A risk in any large-quantity ingestion of nutmeg is the onset of 'nutmeg poisoning', an acute psychiatric disorder marked by thought disorder, a sense of impending doom/death, and agitation. Some cases have resulted in hospitalization.[citation needed]

Toxicity during pregnancy
Nutmeg was once considered an abortifacient, but may be safe for culinary use during pregnancy.

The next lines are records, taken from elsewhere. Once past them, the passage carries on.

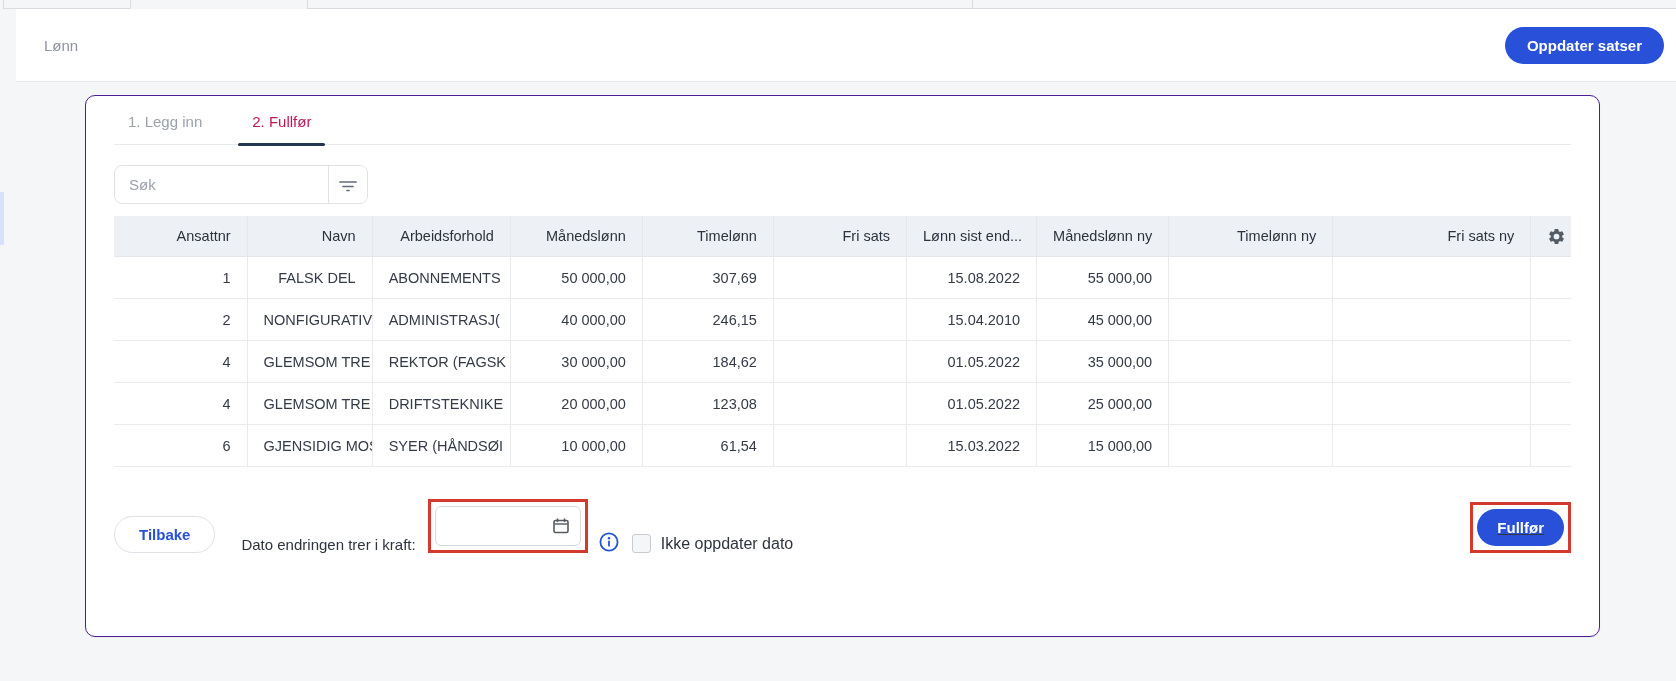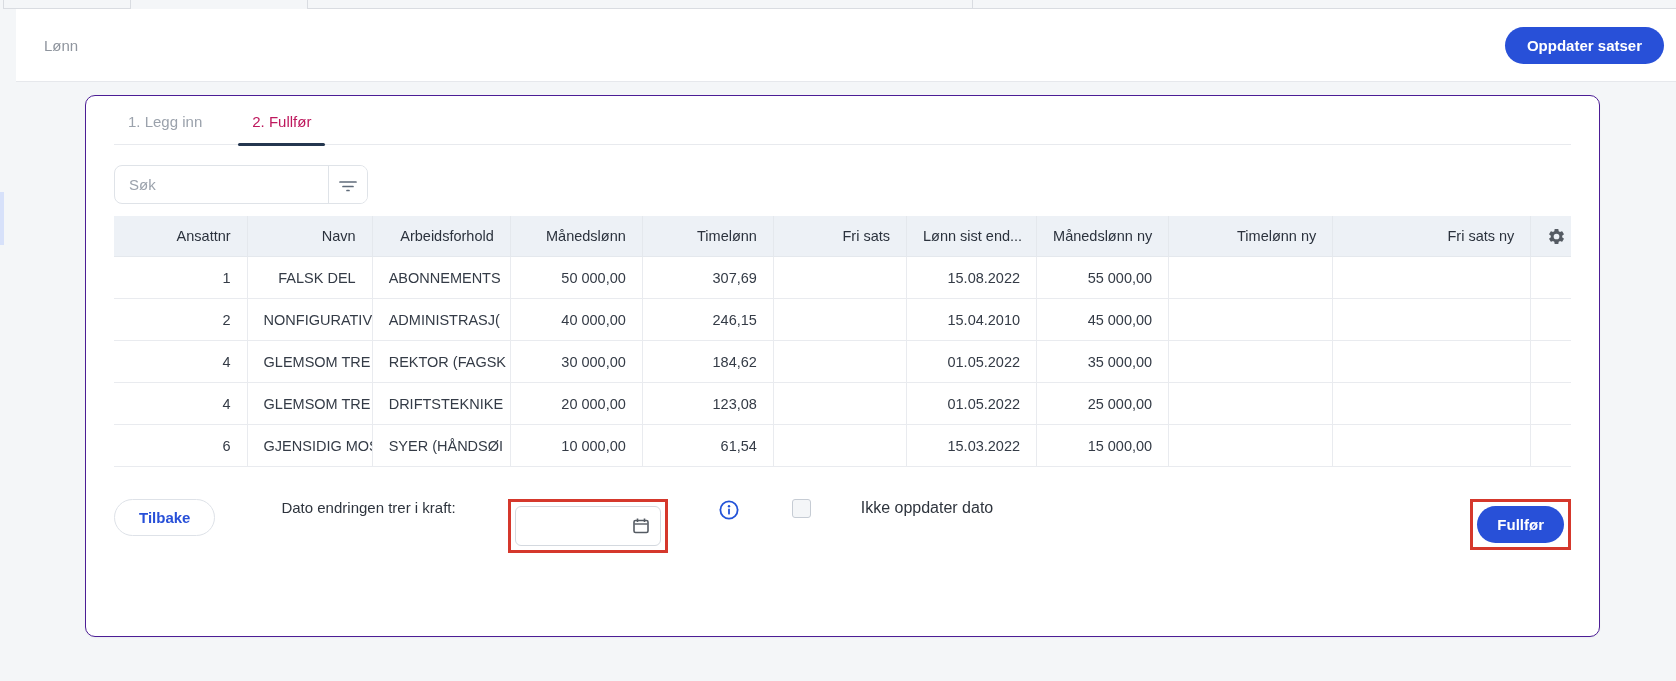"Tilbake" .controls { align-items: flex-start -> flex-end; gap: 40px -> none }
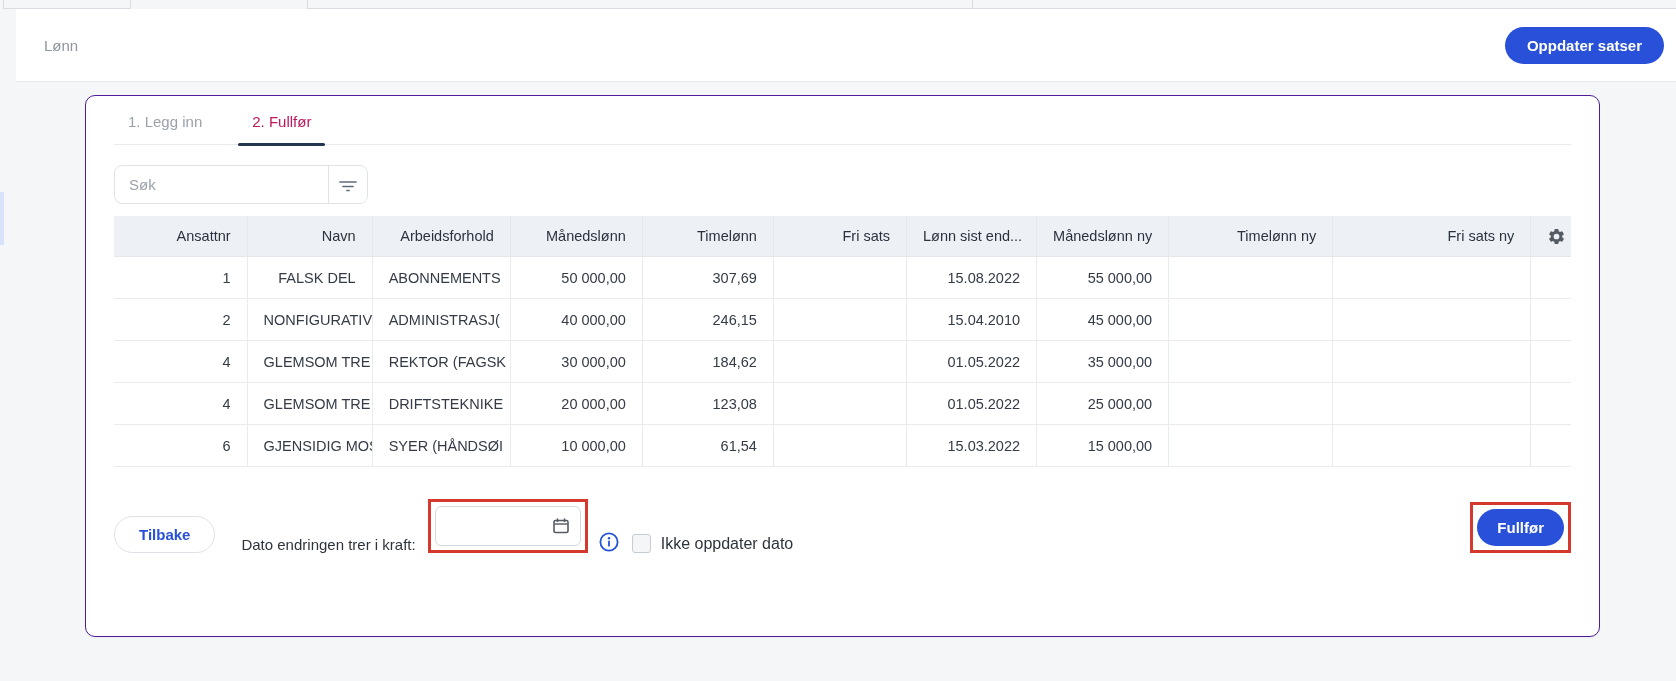"Fullfør" .red-outline.submit { text-decoration: none -> underline }
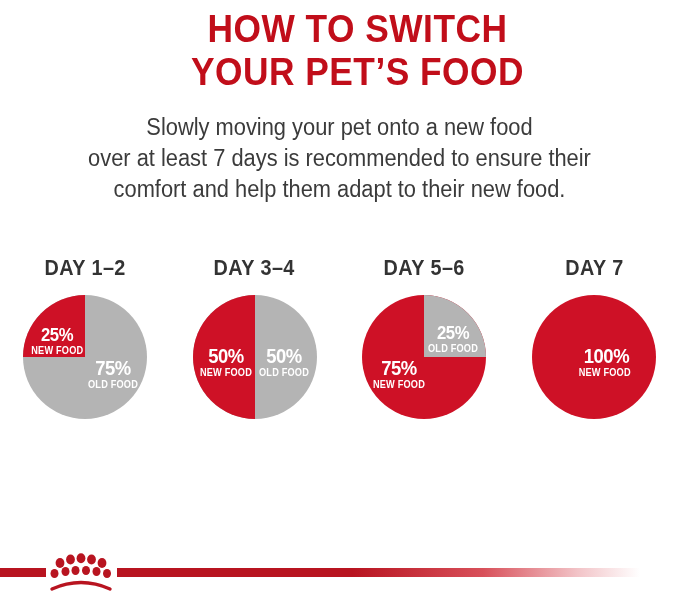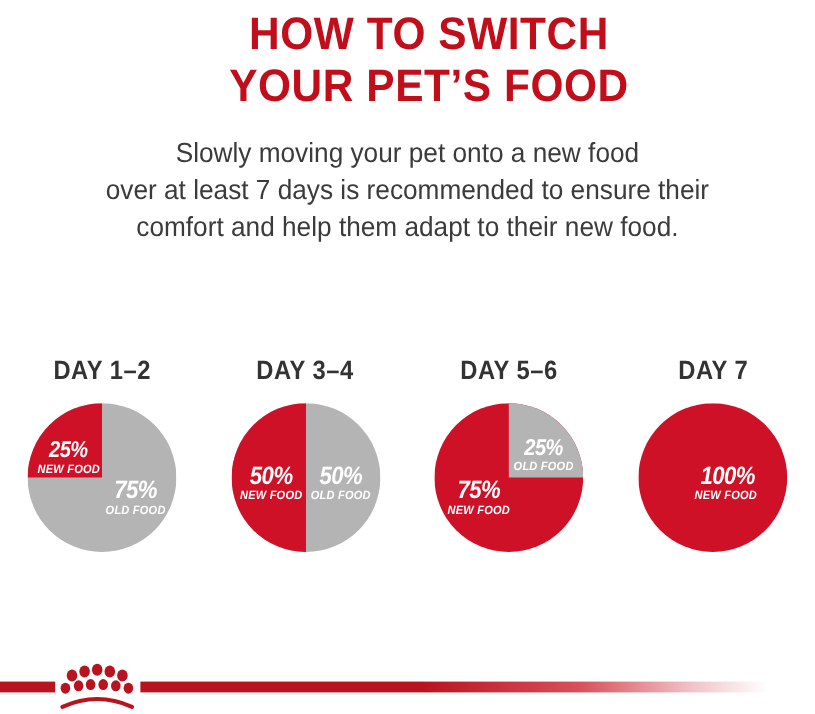"DAY 1–2" .pie-cell { margin-top: 41px -> none }
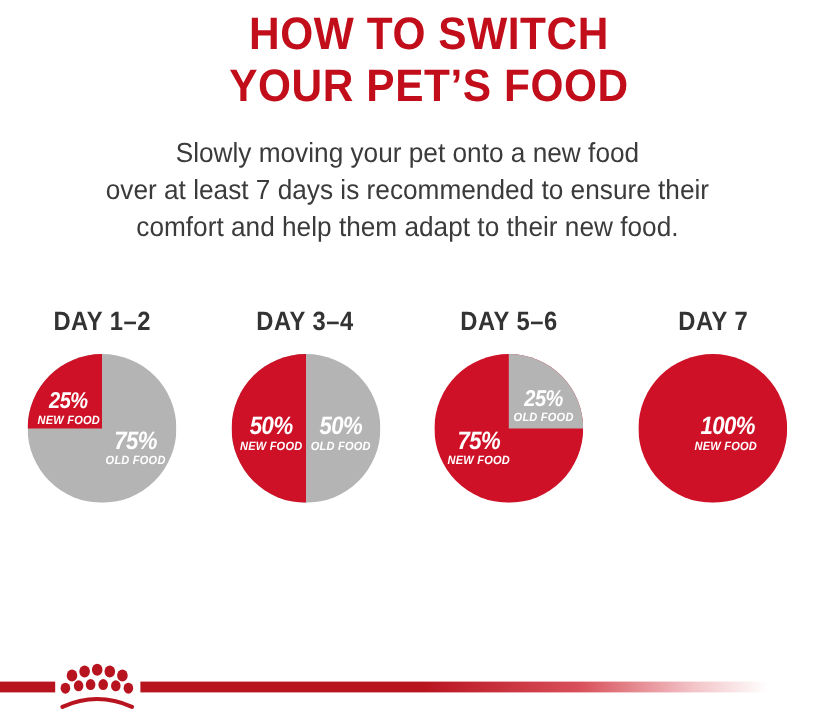"25%" .slice-label { font-style: italic -> none }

However, it inhibits prostaglandin production and contains hallucinogens that may affect the fetus if consumed in large quantities.[8]

In popular culture
In a Beavis & Butthead episode featuring a music video for the song "Dang" by John Spencer Blues Explosion, Beavis asks Butthead at the end of the video if he "has any more nutmeg." This refers to nutmeg's psychoactive properties, as the strange video intentionally makes no sense yet greatly appeals to the two music video critics. In his autobiography, Malcom X mentions incidences of prison inmates consuming nutmeg powder, usually diluted in a glass of water, in order to become inebriated. The prison guards eventually catch on to this practice and crack down on nutmeg's use as a psychoactive in the prison system.

See also
Run (island): Seventeenth-century British-Dutch rivalry for a source of nutmegs.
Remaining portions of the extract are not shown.